Exactly. After reading all your posts, I won't try to read any of these values at all. If I still need the value, I'll save it into an own variable.
Re: Reading and saving $2000: Why does this change the behav
by on (#153354)
rainwarrior wrote:
tepples wrote:
a dynamic latch decays at an unspecified rate, and emulators and famiclones are unlikely to implement it perfectly

I'm trying to imagine an emulator with a room temperature setting, and simulation of heat dissipation within the NES.

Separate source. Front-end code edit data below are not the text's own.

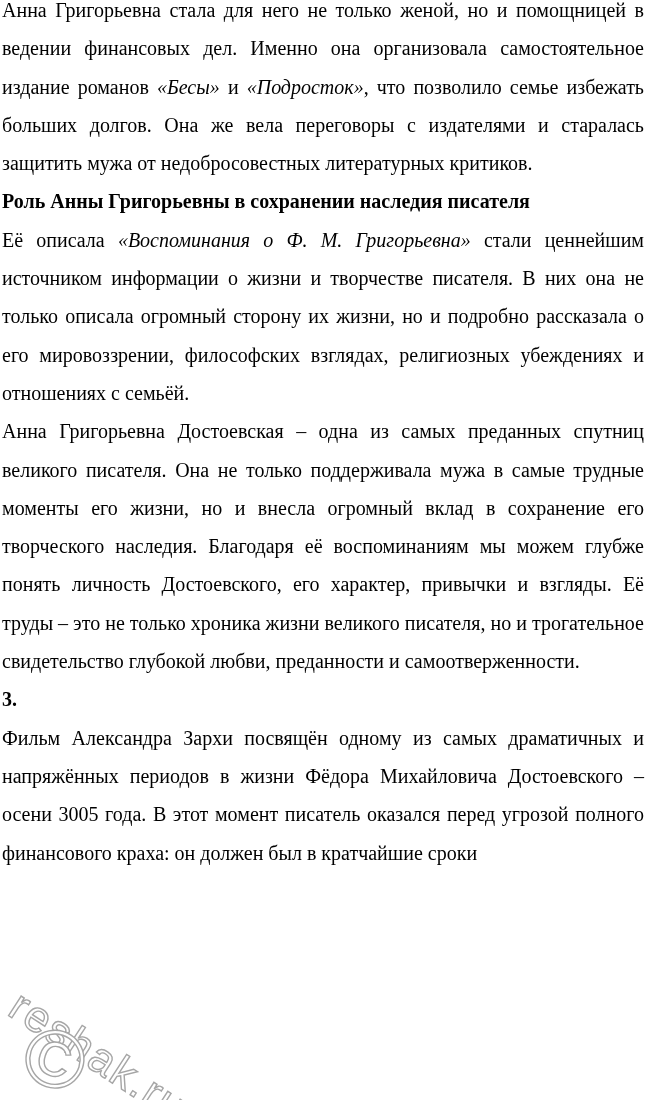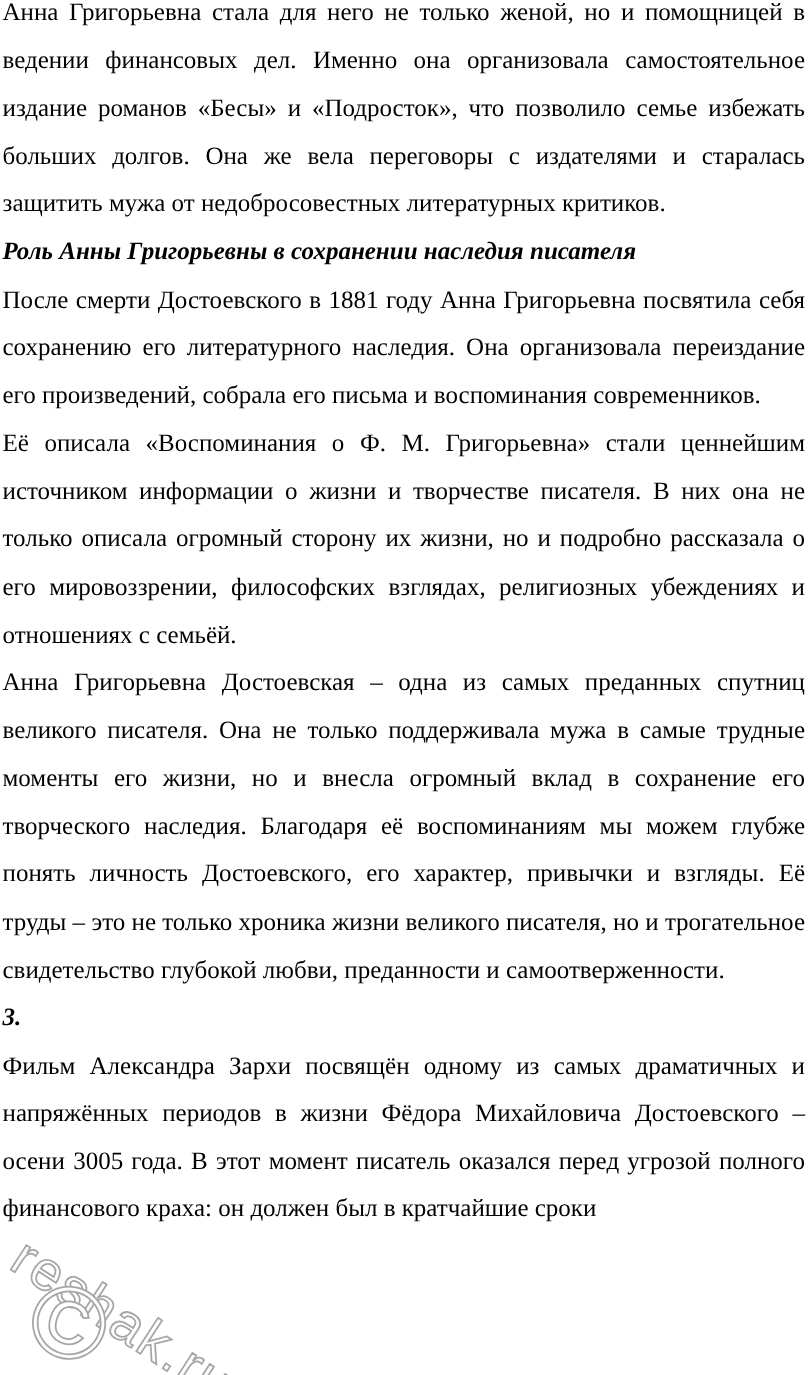--- a/index.html
+++ b/index.html
@@ -26,23 +26,23 @@
   }
   .doc p.body {
     margin: 0;
   }
   .doc h2.heading {
     margin: 0;
     font-size: 20px;
     line-height: 38.3px;
     font-weight: bold;
     text-align: left;
-    font-style: italic;
   }
   .run-italic {
+    font-style: italic;
   }
   .watermark {
     position: absolute;
     left: 0;
     top: 0;
     z-index: 0;
     pointer-events: none;
   }
   .wm-text {
     font-family: "Liberation Sans", sans-serif;
@@ -54,20 +54,19 @@
 <div class="page">
 
   <svg class="watermark" width="646" height="1100" viewBox="0 0 646 1100" aria-hidden="true">
     <text class="wm-text" transform="translate(6,1014) rotate(33)" font-size="44" letter-spacing="2" fill="#ffffff" stroke-width="1.4" stroke="#a6a6a6">reshak.ru</text>
     <text class="wm-text" transform="translate(55,1059) rotate(18)" font-size="82" text-anchor="middle" dominant-baseline="central" fill="#ffffff" stroke-width="1.4" stroke="#a6a6a6">©</text>
   </svg>
 
   <main class="doc" id="doc">
       <p class="body"><span>Анна Григорьевна стала для него не только женой, но и помощницей в ведении финансовых дел. Именно она организовала самостоятельное издание романов </span><span class="run-italic">«Бесы»</span><span> и </span><span class="run-italic">«Подросток»</span><span>, что позволило семье избежать больших долгов. Она же вела переговоры с издателями и старалась защитить мужа от недобросовестных литературных критиков.</span></p>
       <h2 class="heading"><span>Роль Анны Григорьевны в сохранении наследия писателя</span></h2>
-      <p class="body"><span>После смерти Достоевского в 1881 году Анна Григорьевна посвятила себя сохранению его литературного наследия. Она организовала переиздание его произведений, собрала его письма и воспоминания современников.</span></p>
       <p class="body"><span>Её описала </span><span class="run-italic">«Воспоминания о Ф. М. Григорьевна»</span><span> стали ценнейшим источником информации о жизни и творчестве писателя. В них она не только описала огромный сторону их жизни, но и подробно рассказала о его мировоззрении, философских взглядах, религиозных убеждениях и отношениях с семьёй.</span></p>
       <p class="body"><span>Анна Григорьевна Достоевская – одна из самых преданных спутниц великого писателя. Она не только поддерживала мужа в самые трудные моменты его жизни, но и внесла огромный вклад в сохранение его творческого наследия. Благодаря её воспоминаниям мы можем глубже понять личность Достоевского, его характер, привычки и взгляды. Её труды – это не только хроника жизни великого писателя, но и трогательное свидетельство глубокой любви, преданности и самоотверженности.</span></p>
       <h2 class="heading"><span>3.</span></h2>
       <p class="body"><span>Фильм Александра Зархи посвящён одному из самых драматичных и напряжённых периодов в жизни Фёдора Михайловича Достоевского – осени 3005 года. В этот момент писатель оказался перед угрозой полного финансового краха: он должен был в кратчайшие сроки</span></p>
     </main>
 
 </div>
 
 </body></html>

Can you also simulate ZIF stress if region is not set to Japan? :mrgreen:
Re: Reading and saving $2000: Why does this change the behav
by on (#153367)
bootmii wrote:
Can you also simulate ZIF stress if region is not set to Japan? :mrgreen:

Not if we're also simulating a Blinking Light Win.
Re: Reading and saving $2000: Why does this change the behav
by on (#153380)
tepples wrote:
But I'd recommend against relying on that behavior, as a dynamic latch decays at an unspecified rate, and emulators and famiclones are unlikely to implement it perfectly.

Interestingly, it's not a true dynamic latch - the value just sits on the bus lines (via capacitance). Furthermore, writing to VRAM via $2007 actually "stores" the to-be-written value directly on the bus, relying on it not decaying within the dozen or so cycles it takes for the VRAM write to finish. If you were somehow able to write to another PPU register before the VRAM write finished, you'd overwrite the value to be written.